How the book relates to reality


Having read The Spy, you may be thinking, 'I could do with a sandwich.' If so, this page won't help you. If, on the other hand, you're thinking, 'I wonder if any of that's true', then read on ...

Cover of The Spy Who Came in from the Bin


I’ve taken some liberties with Berlin, making it more like it was when I was there in 2015-17 than when this book is set, in around 2003.

Specifically, Tempelhof was still a working airport then, Curious Fox bookshop didn’t exist, and neither did The Cosmonaut on Mariannen Strasse, which Victor Ash didn’t get round to painting till 2007.

Photo of The Cosmonaut by Victor Ash


The CIA has not, as far as I know, ever accidentally recruited a British freelance illustrator, wiped his brain and, under the influence of totally bogus theories about the existence of natural disruptors, tried to use him to bring down the German government. 

I say ‘as far as I know’ because it’s exactly the sort of thing they love to do – as you’ll soon find out if you read anything about them.
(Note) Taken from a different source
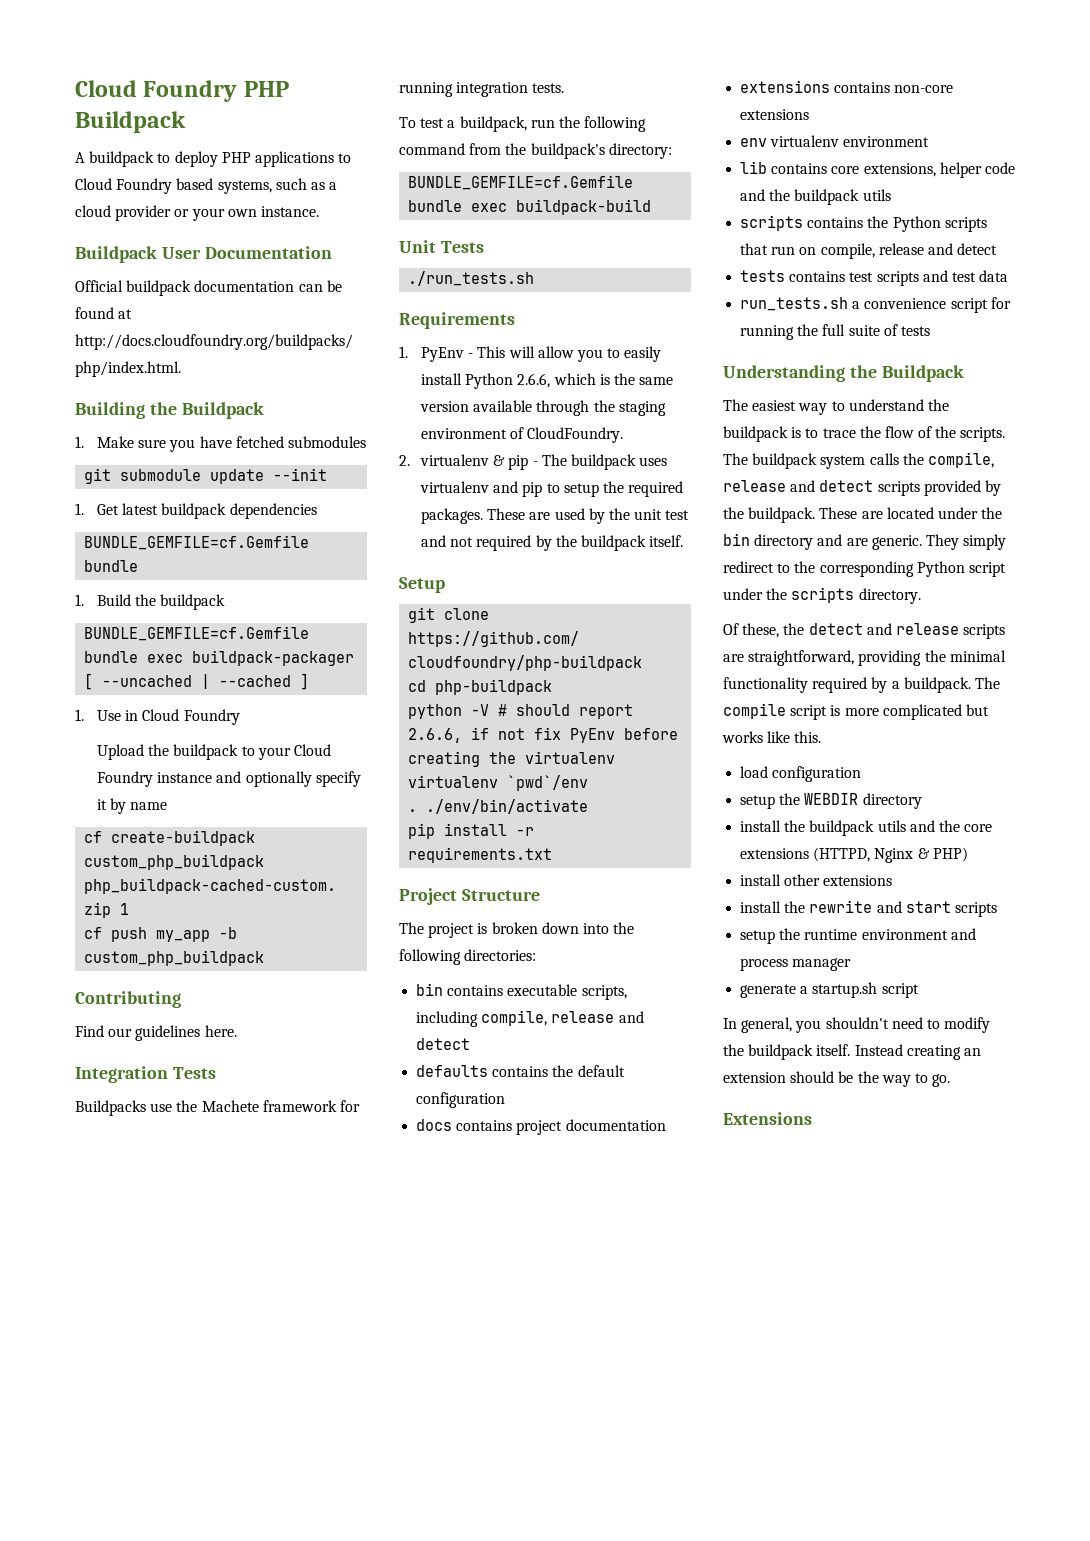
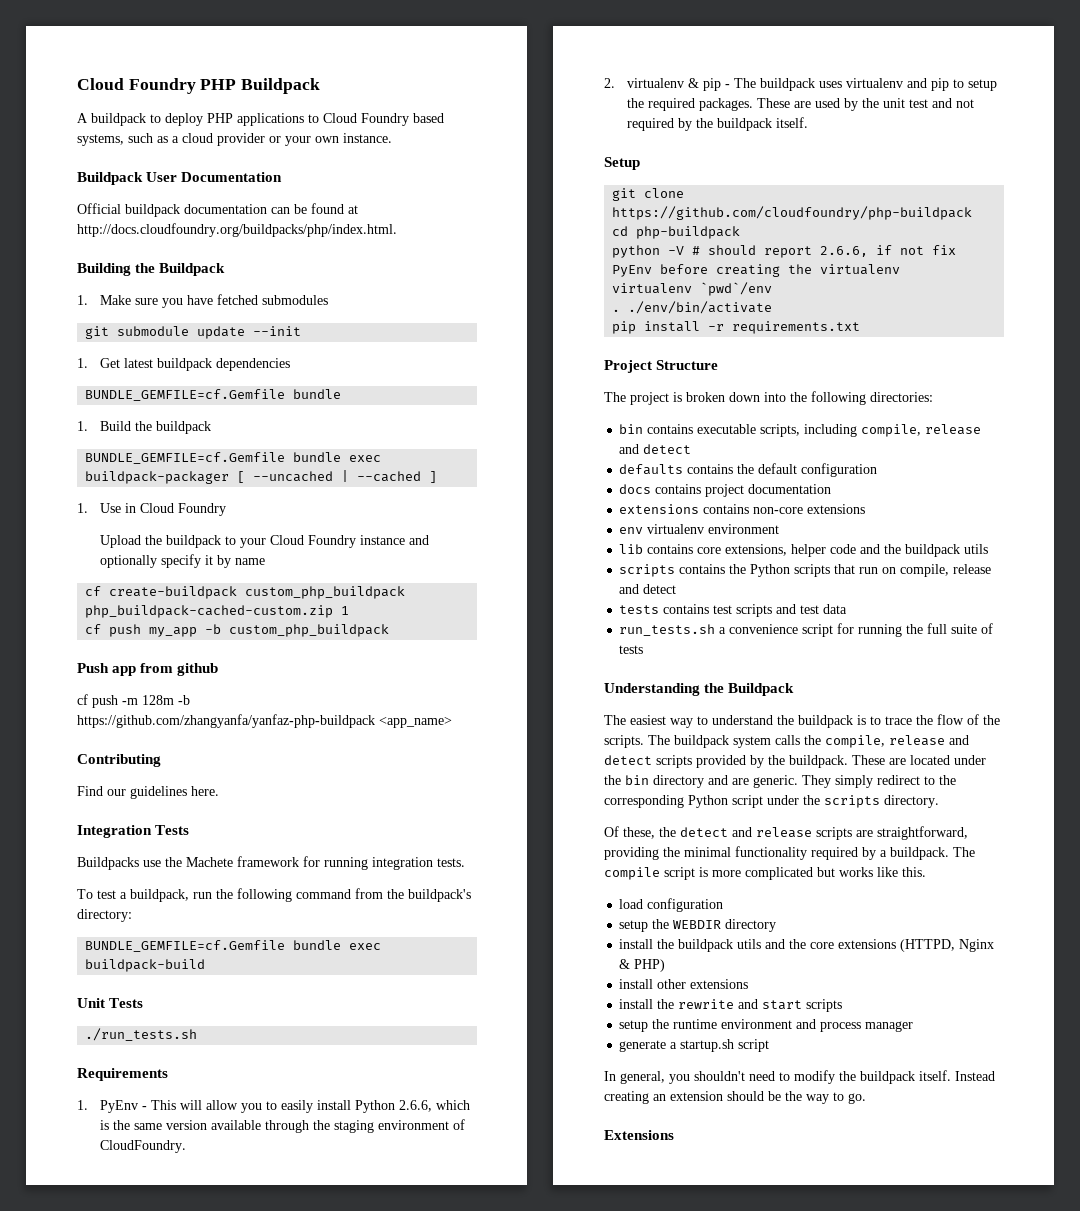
(265, 958) none -> [77,663,219,676] [77,694,190,708] [77,714,452,728] // Push app from github // cf push -m 128m -b https://github.com/zhangyanfa/yanfaz-php-buildpack <app_name>

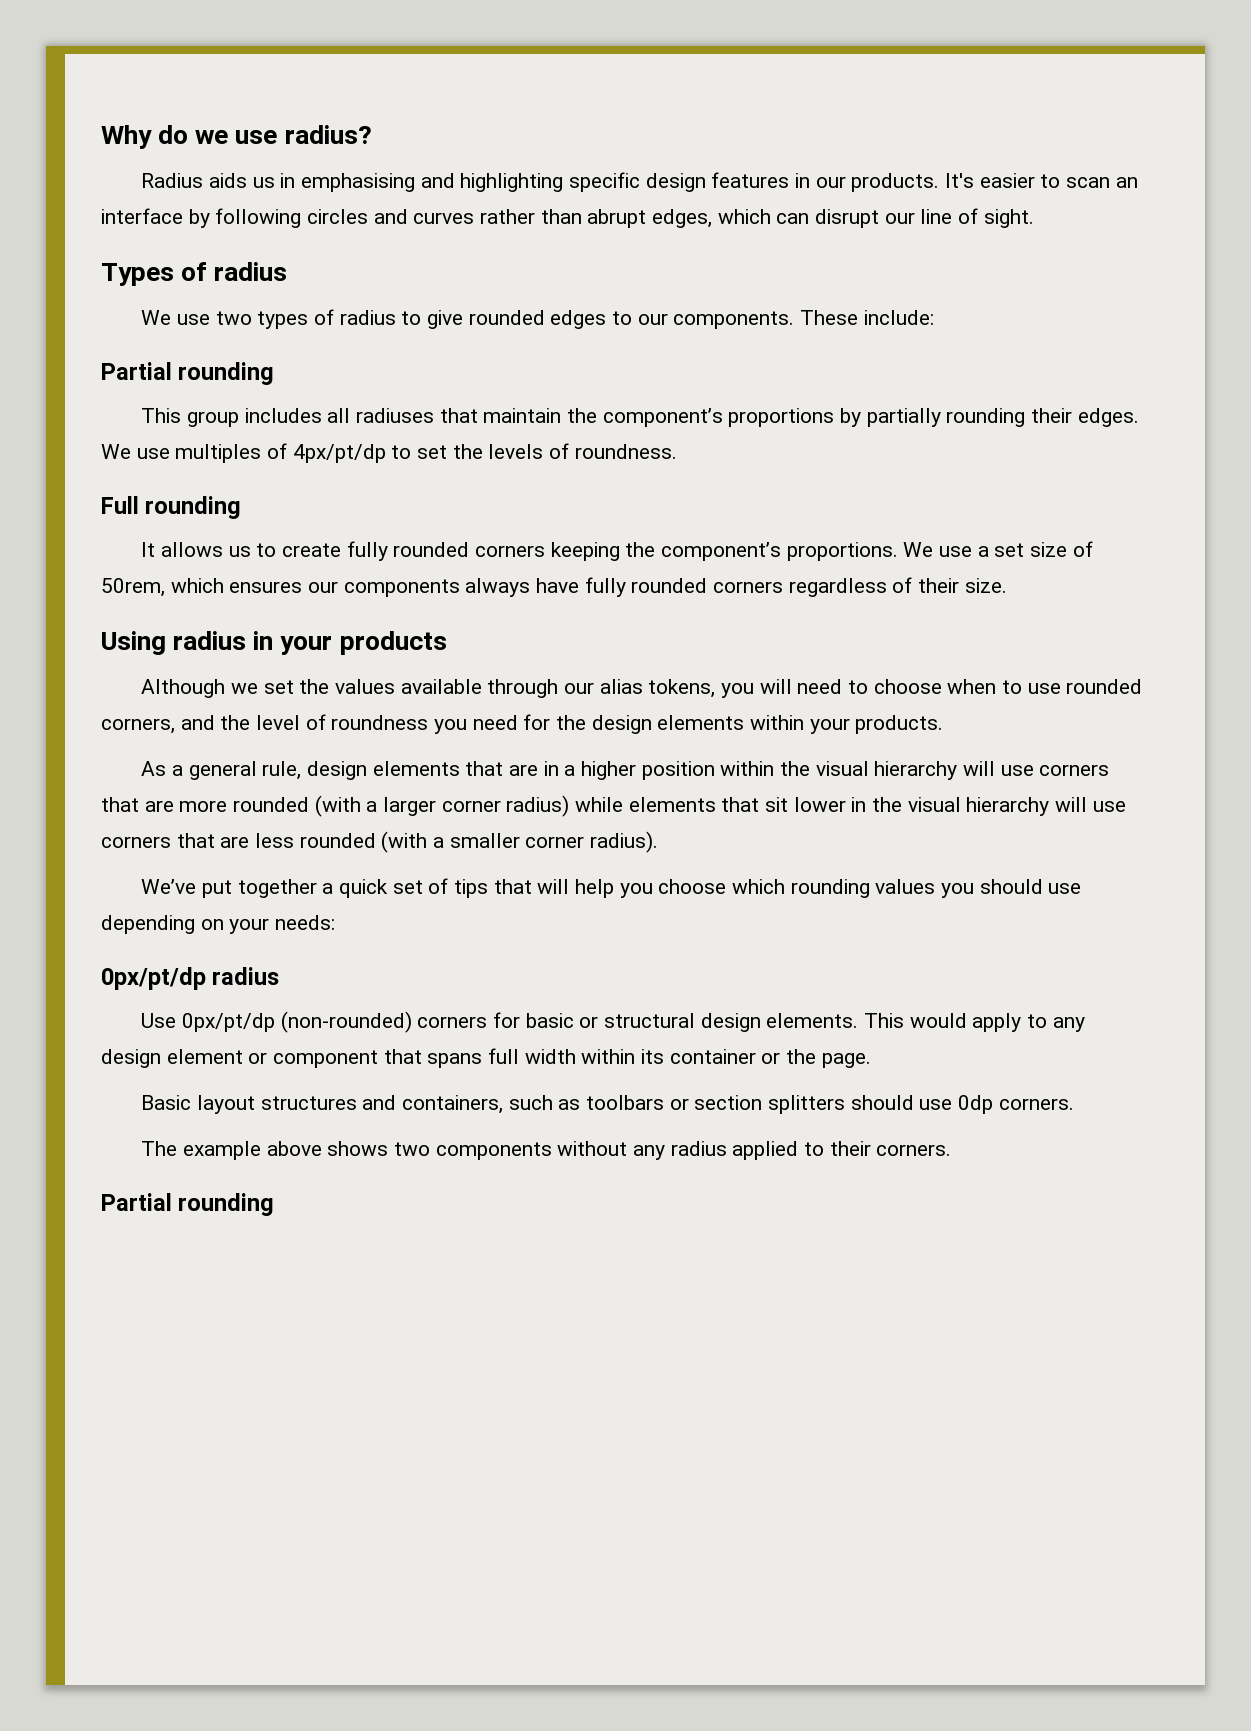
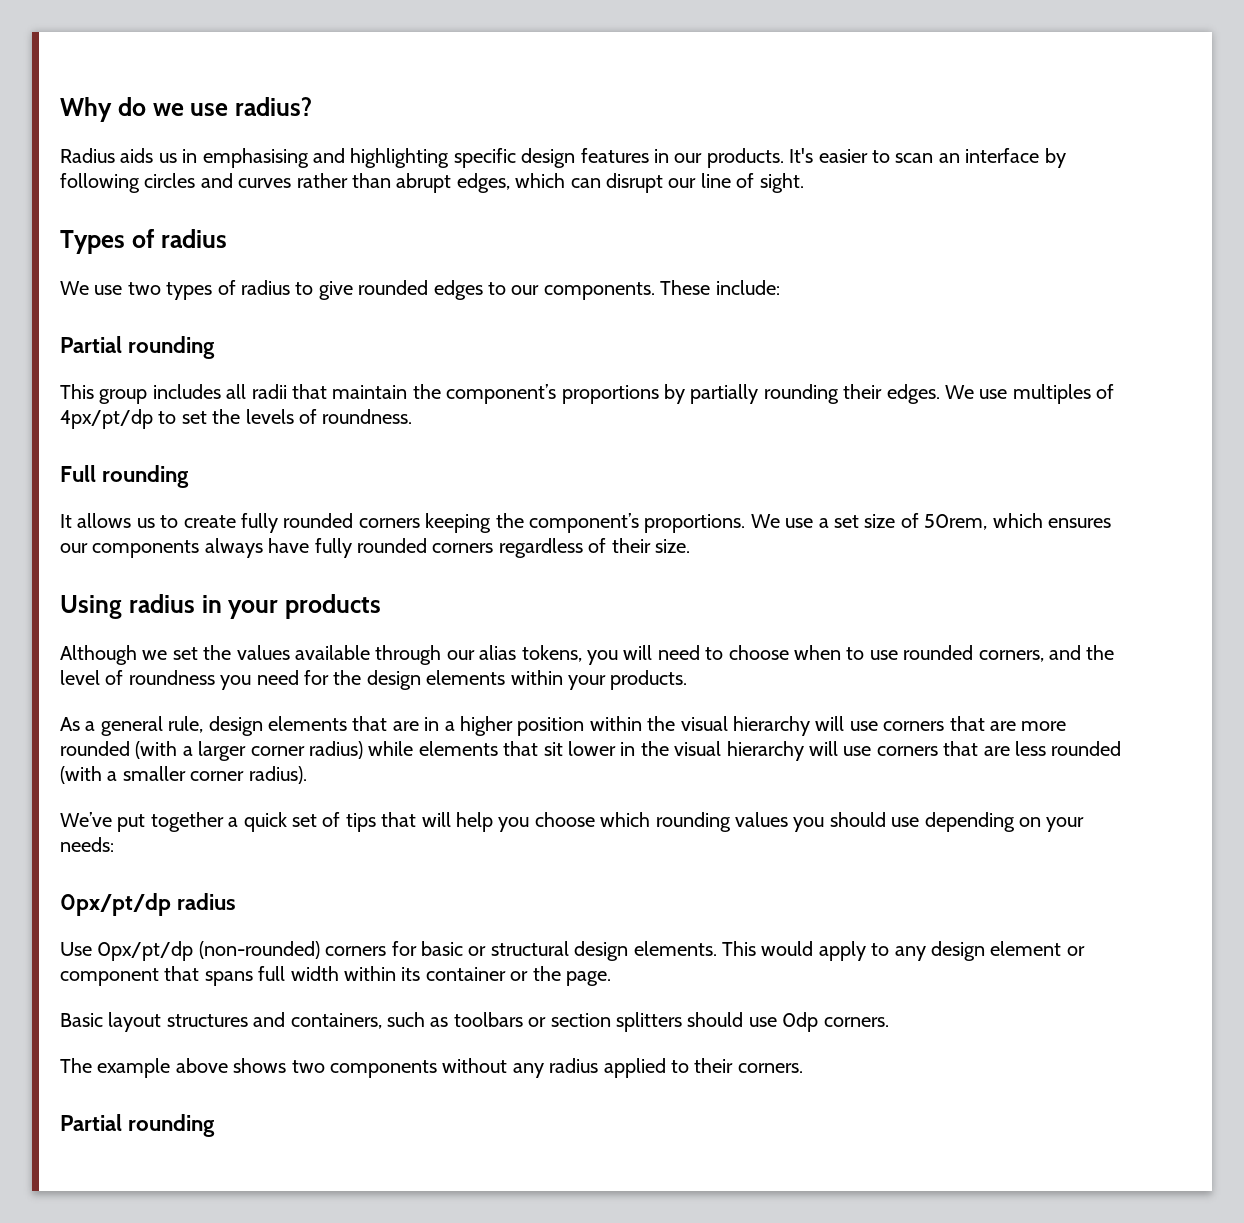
[355,408,434,423] radiuses -> [251,384,287,399] radii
I recommend the excellent Legacy of Ashes: The History of the CIA, by Tim Wiener.

Wiener’s book will tell you that there was no Plack Report neatly proving that 98.1% of the CIA’s interventions were useless or counterproductive. But there have been several internal assessments which concluded basically the same thing: that the CIA should stop fucking up other countries and instead just find out what’s going on in the world. The Agency was memorably described by a State Department official as ‘a forty-billion-dollar pile of crap’ and its own former director called it ‘a bunch of dysfunctional jerks’.

Apart from the natural disruptors, every time a character in my book mentions the CIA doing something terrible, there’s proof for it in Legacy of Ashes.

I've got a more detailed webpage where you can look everything up. As you’ll see, the CIA really did hire the mafia to poison Fidel Castro’s ice cream.

In the end, all I’m saying is that a world that includes the CIA is a) not quite the world most of us generally imagine we're living in, and b) fundamentally absurd.